◆ **Action item**: Retype the following records exactly and exclude the pictures.

•••••

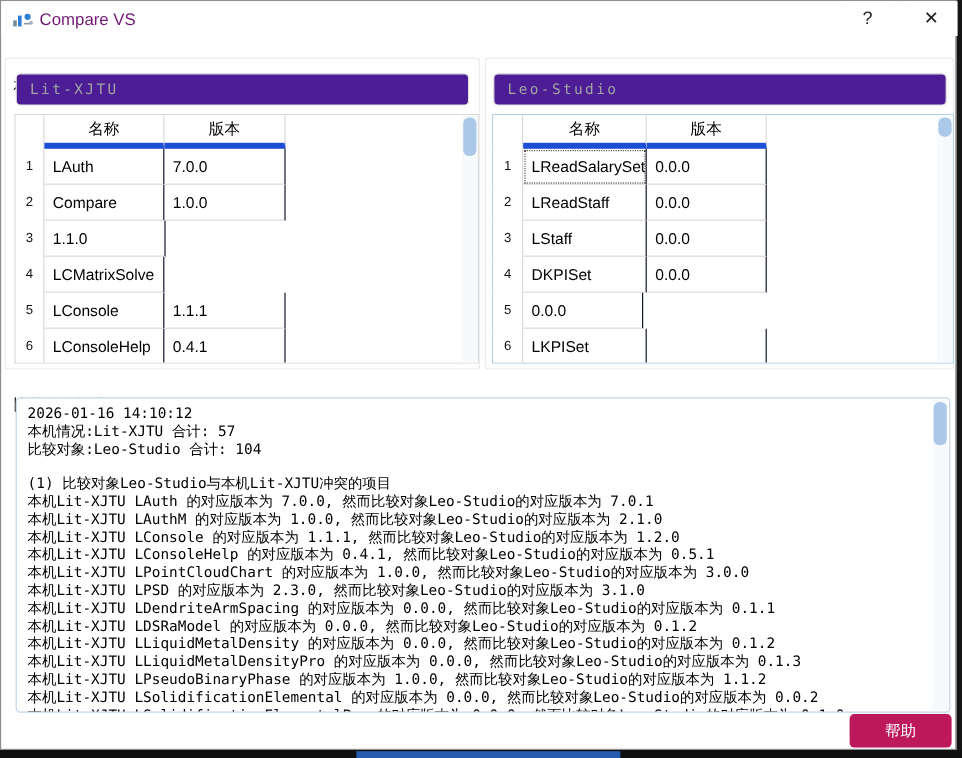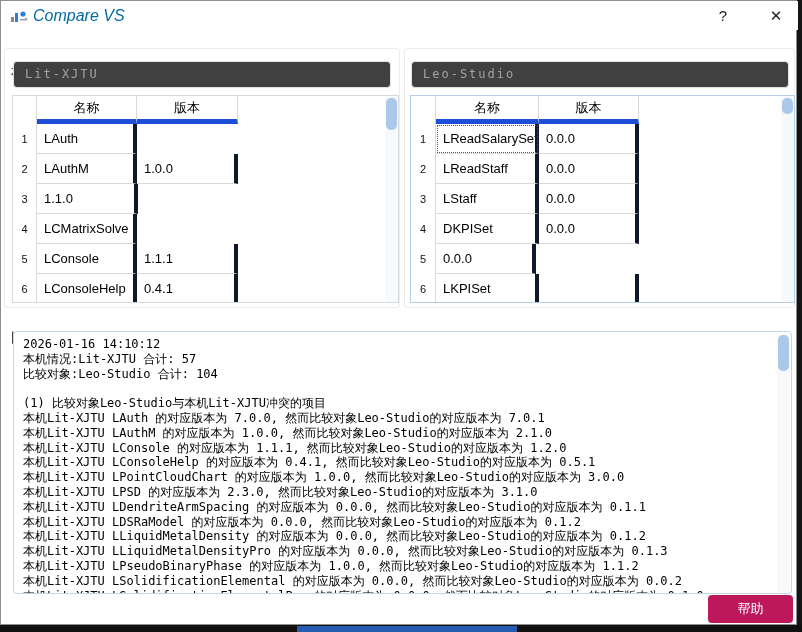"Compare VS" .title-text { color: #0369a1 -> #701a75; font-size: 16px -> 14px; font-style: italic -> none }
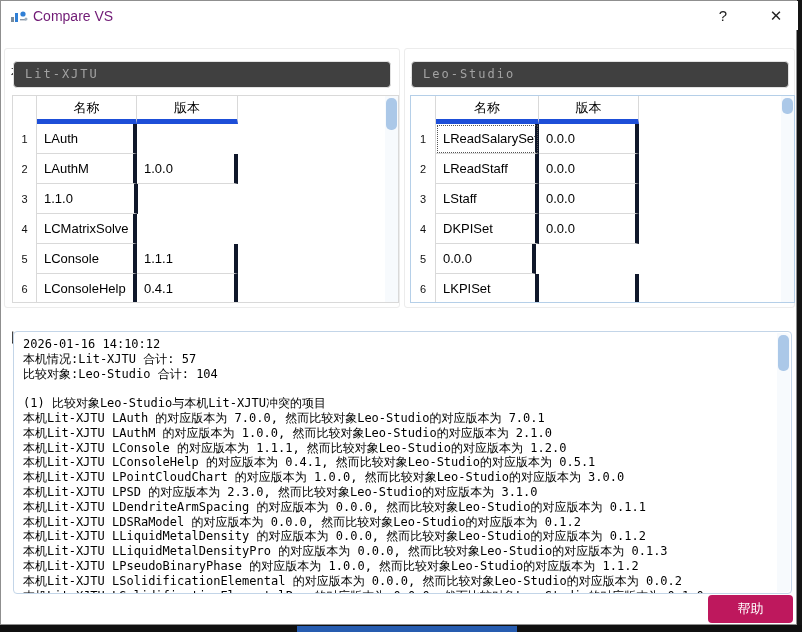"Lit-XJTU" .lineedit { background: #404040 -> #4c1d95 }
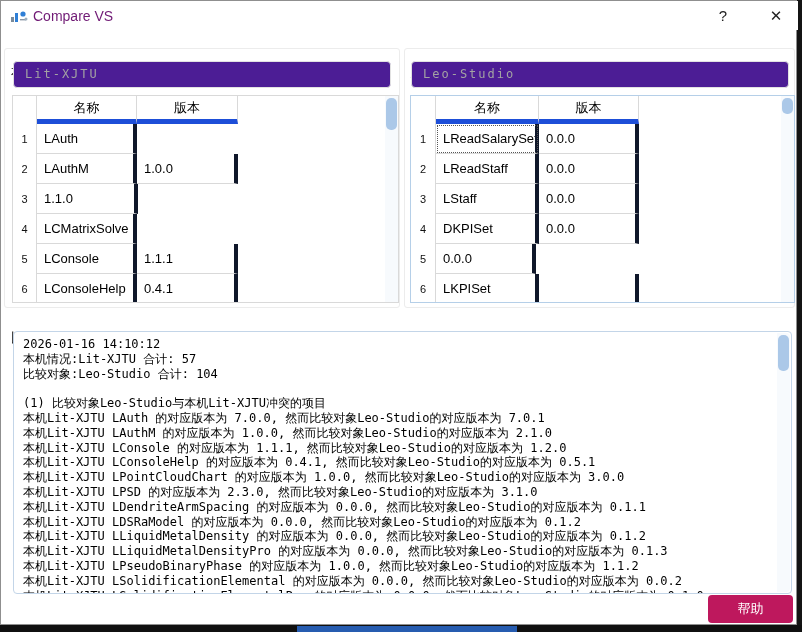"LAuth" .cell.body { border-right: 4px solid #0f172a -> 1px solid #0f172a }
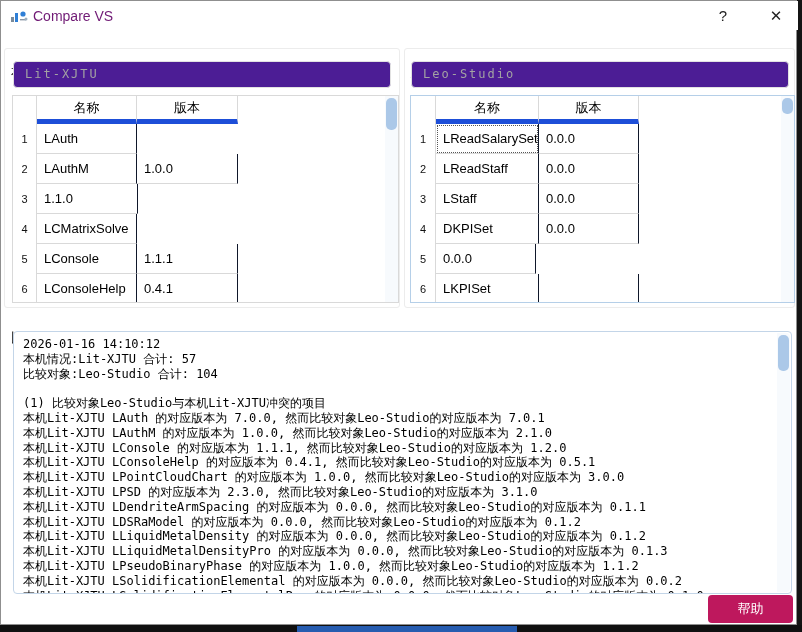"7.0.0" div.cell { html: none -> <div>7.0.0</div> }
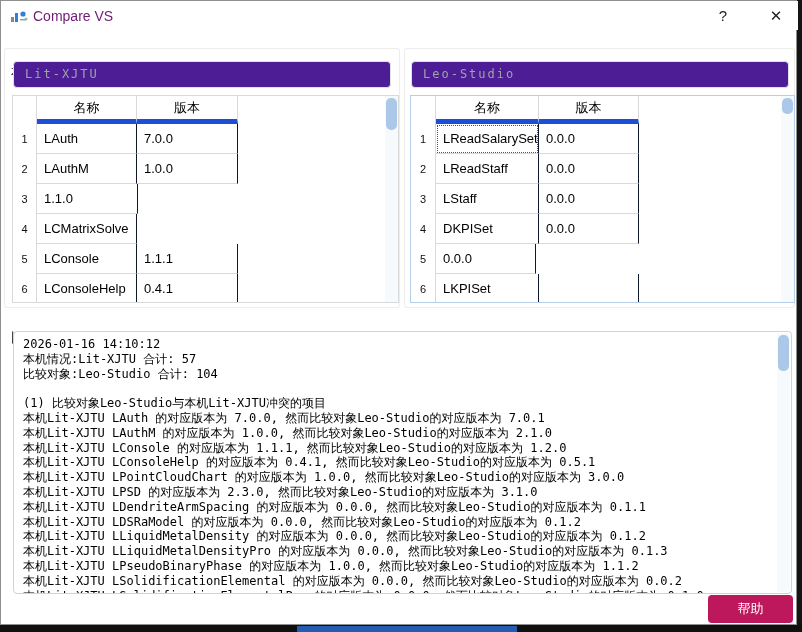"LAuthM" div.cell { text: LAuthM -> Compare }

•••••

◆ **Finished exercise**:
"Compare VS" .title-text { color: #0369a1 -> #701a75; font-size: 16px -> 14px; font-style: italic -> none }
"Lit-XJTU" .lineedit { background: #404040 -> #4c1d95 }
"LAuth" .cell.body { border-right: 4px solid #0f172a -> 1px solid #0f172a }
"7.0.0" div.cell { html: none -> <div>7.0.0</div> }
"LAuthM" div.cell { text: LAuthM -> Compare }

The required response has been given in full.